Autre détail d'importance : ce sont des femmes qui sont aux commandes du show. La créatrice et productrice exécutive Leigh Davenport (The Perfect Find) a fait équipe avec l'expérimentée Yvette Lee Bowser (Living Single, Dear White People) pour concocter cette comédie qui se présente comme une "lettre d'amour aux femmes noires et à Harlem."

Les copines de Run The World sont drôles, ultra-lookées (les costumes sont signés Patricia Field, styliste de... Sex and The City), délicieusement décomplexées. Et on leur laisse enfin de l'espace pour s'exprimer. On y parle de cul, d'engagement, on y flirte, chante et danse. Mais cette série joyeuse et libre, qui célèbre la puissance de la sororité, aborde également en filigrane les questions de racisme et de cette identité noire, si longtemps délaissée par la télé. Que cela soit à travers des chaussons de danse roses ou au détour d'une remarque insidieuse balancée au détour d'un bureau, le show sait se faire plus politique, sans perdre de sa légèreté.

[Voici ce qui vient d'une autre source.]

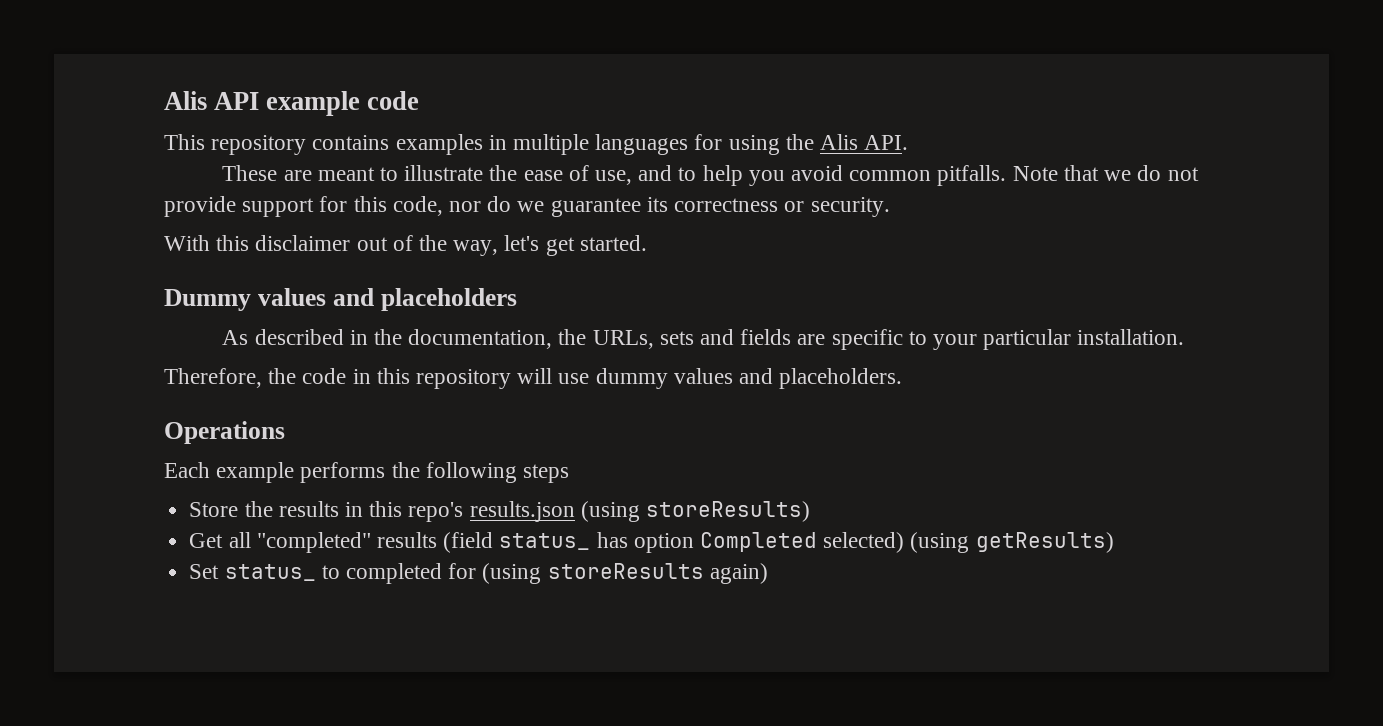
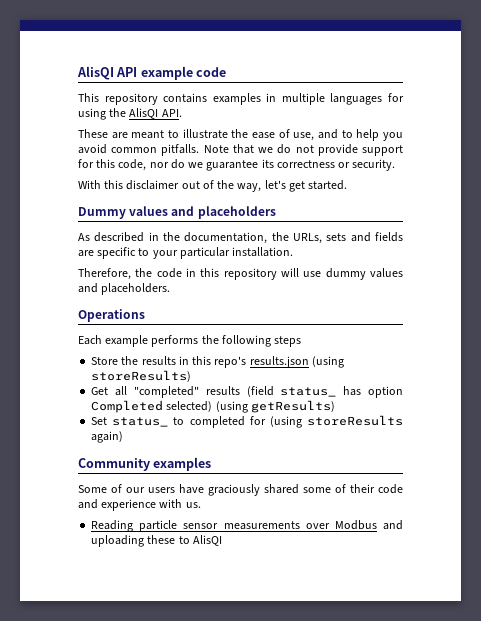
- Alis API example code
+ AlisQI API example code
- This repository contains examples in multiple languages for using the Alis API.
+ This repository contains examples in multiple languages for using the AlisQI API.
+ Community examples
+ Some of our users have graciously shared some of their code and experience with us.
+ Reading particle sensor measurements over Modbus and uploading these to AlisQI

Nous avons papoté par Zoom avec Amber Stevens West (Whitney) et Corbin Reid (Sondi) de la représentation et de l'empowerment en 2021. Et de ces héroïnes racisées qui manquaient tant sur le petit écran.

Terrafemina : On ne peut s'empêcher de penser à Sex and the City en regardant Run The World. Etait-ce une réponse nécessaire au manque de diversité de la série des années 90 ?

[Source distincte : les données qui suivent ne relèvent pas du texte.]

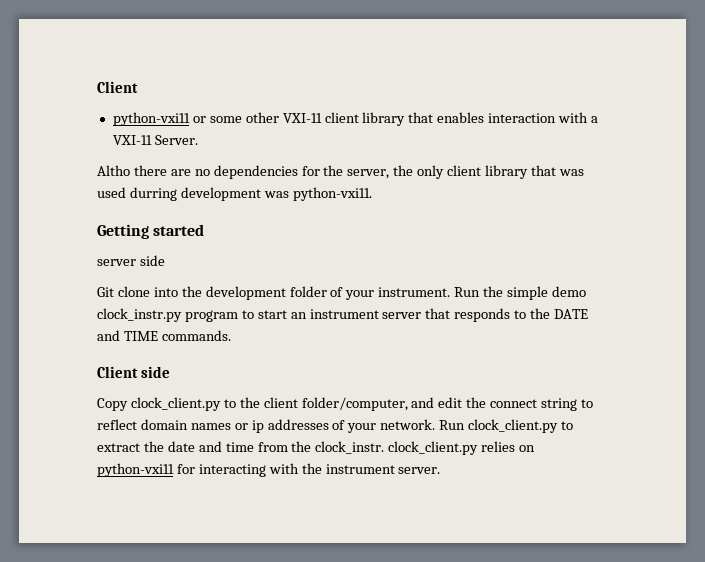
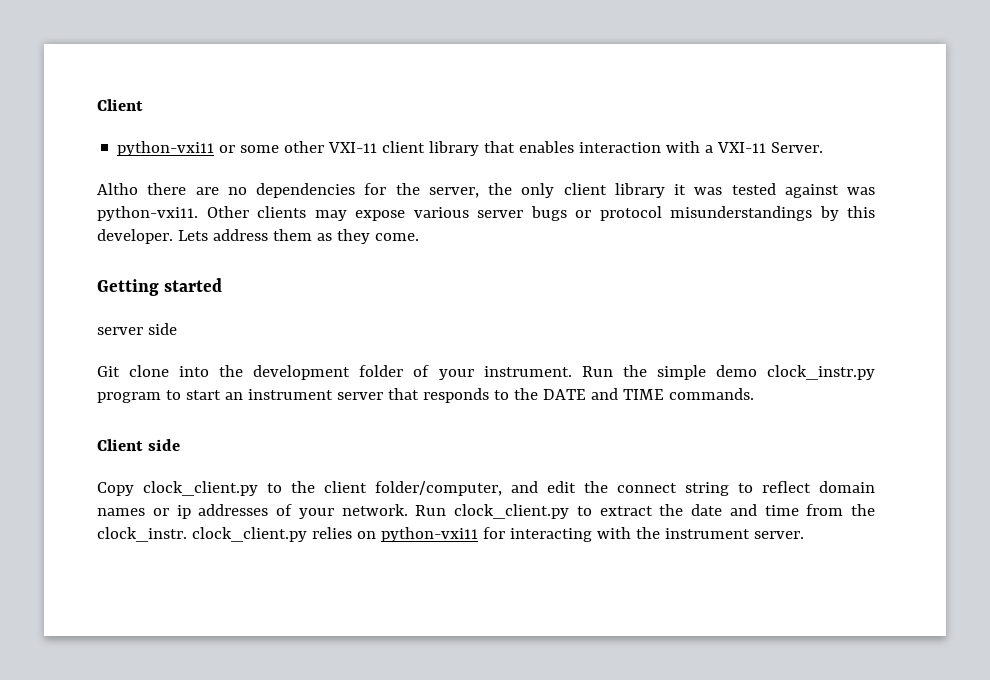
- Altho there are no dependencies for the server, the only client library that was used durring development was python-vxi11.
+ Altho there are no dependencies for the server, the only client library it was tested against was python-vxi11. Other clients may expose various server bugs or protocol misunderstandings by this developer. Lets address them as they come.

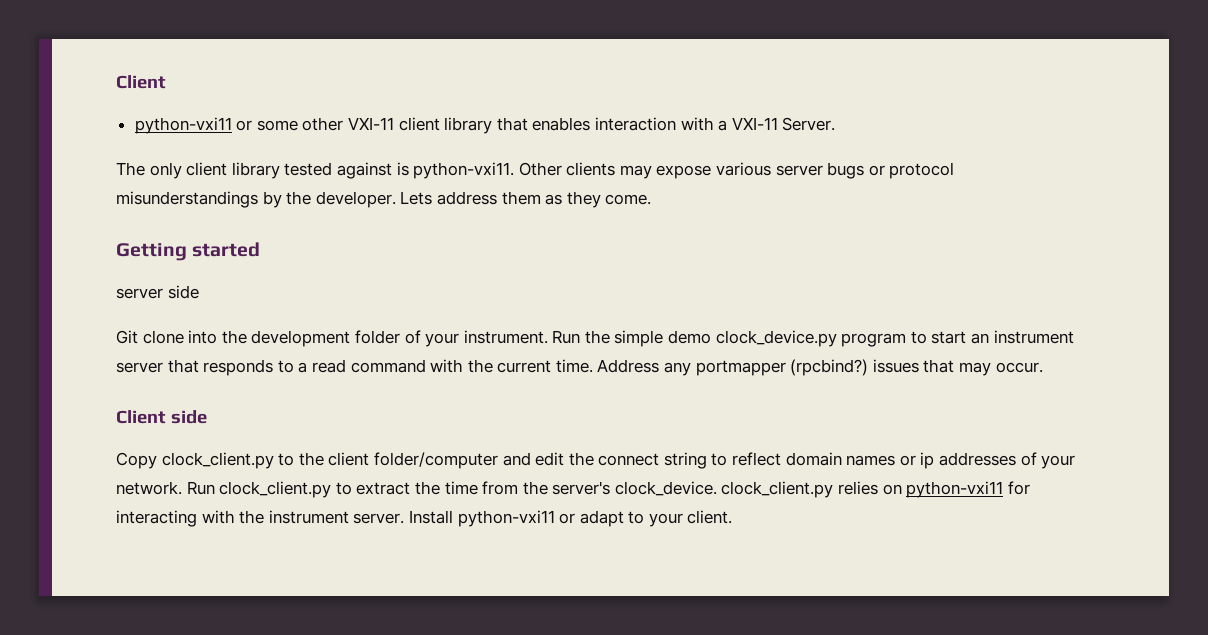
- Altho there are no dependencies for the server, the only client library it was tested against was python-vxi11.
+ The only client library tested against is python-vxi11.
- Other clients may expose various server bugs or protocol misunderstandings by this developer.
+ Other clients may expose various server bugs or protocol misunderstandings by the developer.
- Run the simple demo clock_instr.py program to start an instrument server that responds to the DATE and TIME commands.
+ Run the simple demo clock_device.py program to start an instrument server that responds to a read command with the current time. Address any portmapper (rpcbind?) issues that may occur.
- Copy clock_client.py to the client folder/computer, and edit the connect string to reflect domain names or ip addresses of your network.
+ Copy clock_client.py to the client folder/computer and edit the connect string to reflect domain names or ip addresses of your network.
- Run clock_client.py to extract the date and time from the clock_instr. clock_client.py relies on python-vxi11 for interacting with the instrument server.
+ Run clock_client.py to extract the time from the server's clock_device. clock_client.py relies on python-vxi11 for interacting with the instrument server.
+ Install python-vxi11 or adapt to your client.

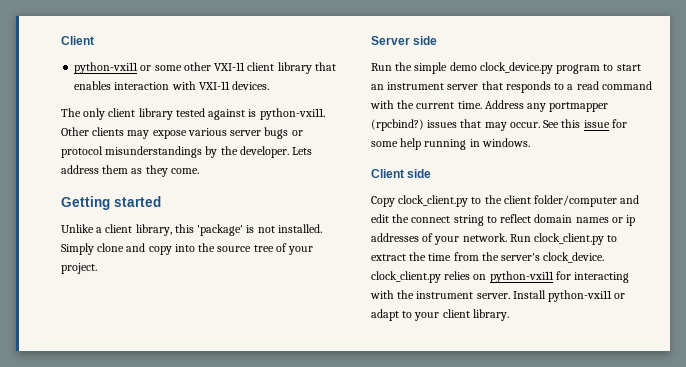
- python-vxi11 or some other VXI-11 client library that enables interaction with a VXI-11 Server.
+ python-vxi11 or some other VXI-11 client library that enables interaction with VXI-11 devices.
- server side
- Git clone into the development folder of your instrument. Run the simple demo clock_device.py program to start an instrument server that responds to a read command with the current time.
+ Unlike a client library, this 'package' is not installed. Simply clone and copy into the source tree of your project.
+ Server side
+ Run the simple demo clock_device.py program to start an instrument server that responds to a read command with the current time.
+ See this issue for some help running in windows.
- Install python-vxi11 or adapt to your client.
+ Install python-vxi11 or adapt to your client library.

Amber Stevens West : Run The World est une réflexion sur notre époque et une célébration des femmes noires. Je comprends complètement la comparaison avec Sex and The City, mais la seule vraie similitude, c'est qu'on suit quatre meilleures amies fabuleuses à New York. Sex and The City parlait plutôt des rencontres amoureuses alors que Run The World focalise davantage sur leur vie en général.

Corbin Reid : Notre série parle de femmes noires exceptionnelles, mais l'exception n'est pas la règle. Elles vivent leur vie, qu'elle soit professionnelle, familiale ou relationnelle- car elles sont toutes en couple. Ce sont des femmes que l'on connaît. On retrouve des membres de notre famille, nos ami·e·s. Ce sont des personnes à qui on peut s'identifier et à qui toutes les femmes pourront s'identifier, on l'espère. C'est plus une question de caractère que de couleur.

La série Run The World © Starzplay
Cette représentation vous a-t-elle manqué en grandissant ?

Amber Stevens West : Oh que oui ! Je ne voyais personne qui me ressemblait ou ressemblait à mes ami·e·s ou mon style de vie. Je pouvais me retrouver dans certains personnages à la télé, mais ils ne me ressemblaient pas.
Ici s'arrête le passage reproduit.